À Eskilstuna, pour demander une pièce, les plus déshérités devront désormais avoir acheté un permis en bonne et due forme. Une mesure qui suscite des grincements de dents.

Depuis le 1 août, l'agglomération de 100 000 habitants à l'ouest de Stockholm impose à tout mendiant de s'acquitter d'un permis délivré par les autorités, rapporte le journal suédois Dagens Nyheter.

Les personnes souhaitant l'obtenir doivent présenter une carte d'identité et remplir un formulaire disponible en ligne ou au commissariat.

Toujours selon Franceinfo, huit permis de mendier auraient déjà été demandés, mais aucun n'a encore été attribué par la police chargée de traiter les demandes. S'il est surpris à mendier sans permis, le contrevenant s'expose à une amende de 4 000 couronnes suédoises (environ 370 euros).
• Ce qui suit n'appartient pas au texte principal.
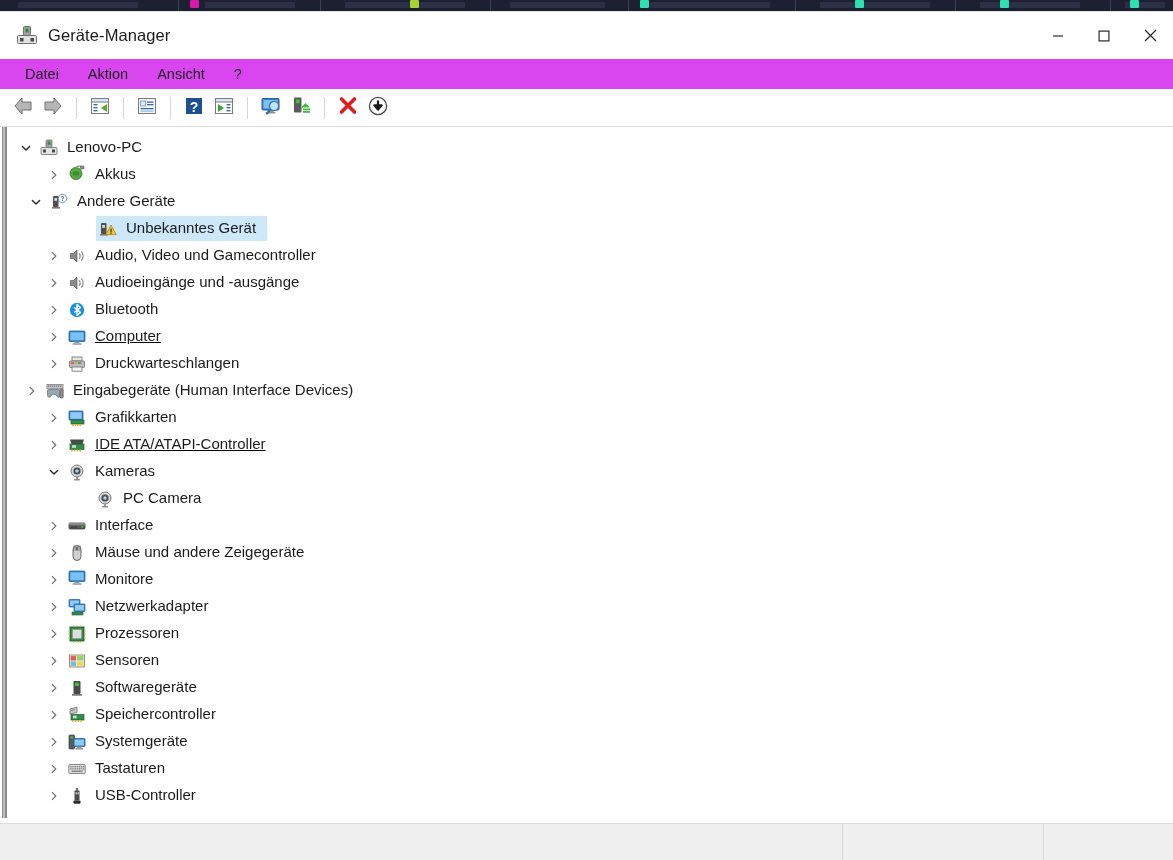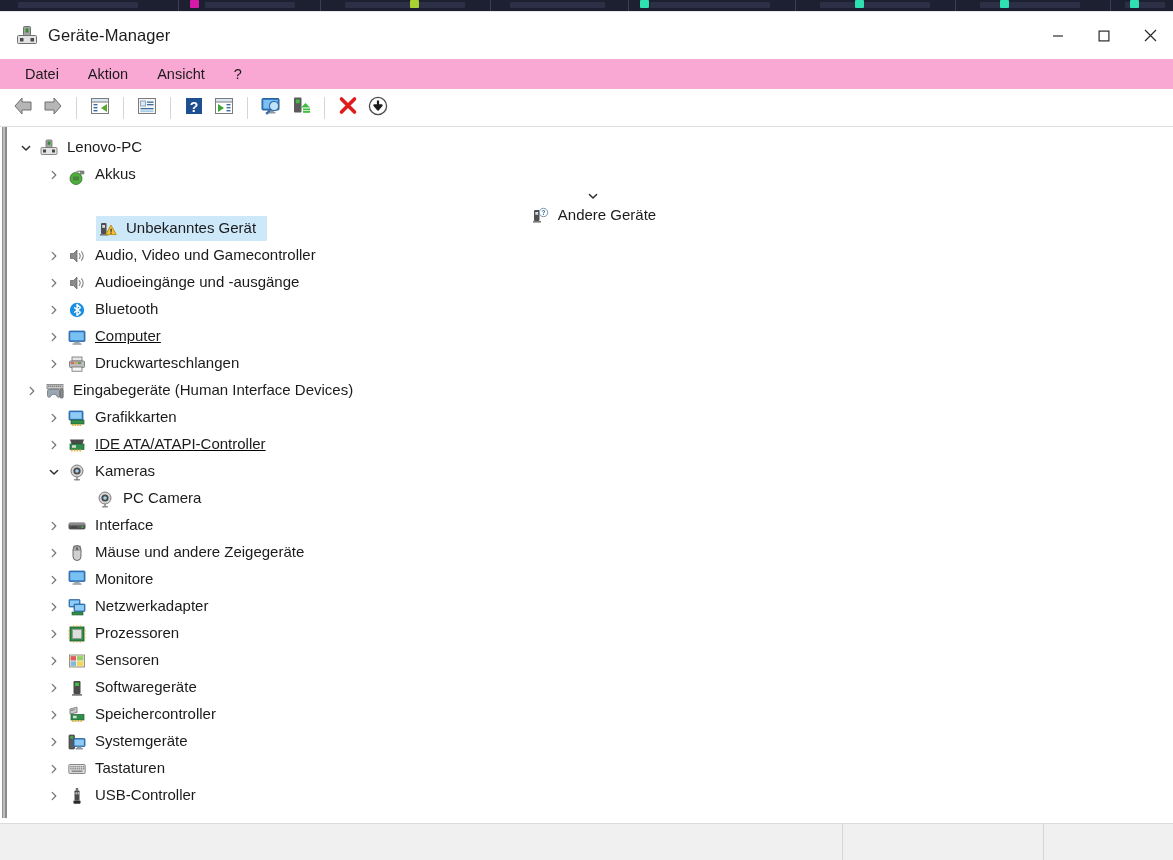--- a/index.html
+++ b/index.html
@@ -43,21 +43,21 @@
   .wincontrols{position:absolute;right:0;top:0;height:47px;display:flex;}
   .wc{
     width:46px;height:47px;display:flex;align-items:center;justify-content:center;
     color:#2a2a2a;
   }
   .wc svg{display:block;}
 
   
   .menubar{
     height:30px;display:flex;align-items:center;padding-left:14px;
-    background:#f9a8d4;border-bottom:1px solid #ffffff;
+    background:#d946ef;border-bottom:1px solid #ffffff;
   }
   .menuitem{
     font-size:14.5px;color:#1b1b1b;padding:3px 11px;margin-right:7px;
     white-space:nowrap;border-radius:2px;
   }
 
   
   .toolbar{
     height:36px;background:#ffffff;
     border-bottom:1px solid #dedede;
@@ -284,33 +284,33 @@
               </span>
               <span class="label">Lenovo-PC</span>
             </span>
           </div>
           <div class="row" style="padding-left: 46px;">
             <span class="chev">
               <svg width="10" height="10" viewBox="0 0 10 10">
                 <path d="M3.2 1.4 L6.8 5 L3.2 8.6" stroke="currentColor" stroke-width="1.25" fill="none" stroke-linecap="round" stroke-linejoin="round"></path>
               </svg>
             </span>
-            <span class="" style="display: flex; align-items: flex-end; margin-left: 6px;">
+            <span class="" style="display: flex; align-items: flex-start; margin-left: 6px;">
               <span class="icon ic">
                 <svg viewBox="0 0 18 18">
                   <circle cx="8" cy="10.5" r="6" fill="#4fae3e" stroke="#2f6e22" stroke-width=".8"></circle>
                   <path d="M8 4.5 C10 3 13 3 14.5 4.5" stroke="#9a9a9a" stroke-width="1.6" fill="none"></path>
                   <rect x="12.5" y="3" width="3.5" height="3" rx=".5" fill="#8d8d8d" stroke="#5c5c5c" stroke-width=".6"></rect>
                   <rect x="5" y="8.5" width="6" height="4" fill="#3c3c3c" opacity=".35"></rect>
                 </svg>
               </span>
               <span class="label">Akkus</span>
             </span>
           </div>
-          <div class="row" style="padding-left: 28px; flex-direction: column;">
+          <div class="row" style="padding-left: 28px;">
             <span class="chev" style="color: rgb(43, 43, 43);">
               <svg width="10" height="10" viewBox="0 0 10 10">
                 <path d="M1.4 3.4 L5 7 L8.6 3.4" stroke="currentColor" stroke-width="1.45" fill="none" stroke-linecap="round" stroke-linejoin="round"></path>
               </svg>
             </span>
             <span class="" style="display: flex; align-items: center; margin-left: 6px;">
               <span class="icon ic">
                 <svg viewBox="0 0 18 18">
                   <rect x="3" y="3" width="5.5" height="11" rx="1" fill="#4f4f4f"></rect>
                   <rect x="4.3" y="5" width="2.8" height="2.8" fill="#d9d9d9"></rect>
Un conseiller municipal de la ville cité par le Guardian assume une "bureaucratisation" de la mendicité qui a pour but de "la rendre plus difficile", mais aussi de la "régulariser" à défaut de pouvoir l'empêcher. "On verra où cela nous mène", a-t-il précisé, espérant que ce système obligera les sans-abri à prendre contact avec les pouvoirs publics et, en particulier, les services sociaux.

La mesure en surprendra plus d'un, mais elle est tout ce qu'il y a de plus officiel. Thomas Lindroos, de l'organisme de charité de Stadmission, craint notamment que des gangs criminels pourraient en profiter pour avancer les frais du permis aux mendiants avant de leur réclamer des remboursements exorbitants.

Argument que réfute Jimmy Jansson: "L'idée n'est pas de harceler des personnes vulnérables mais d'essayer de répondre à la question plus importante: pense-t-on que la mendicité doit être normalisée et intégrer au modèle suédois de protection sociale".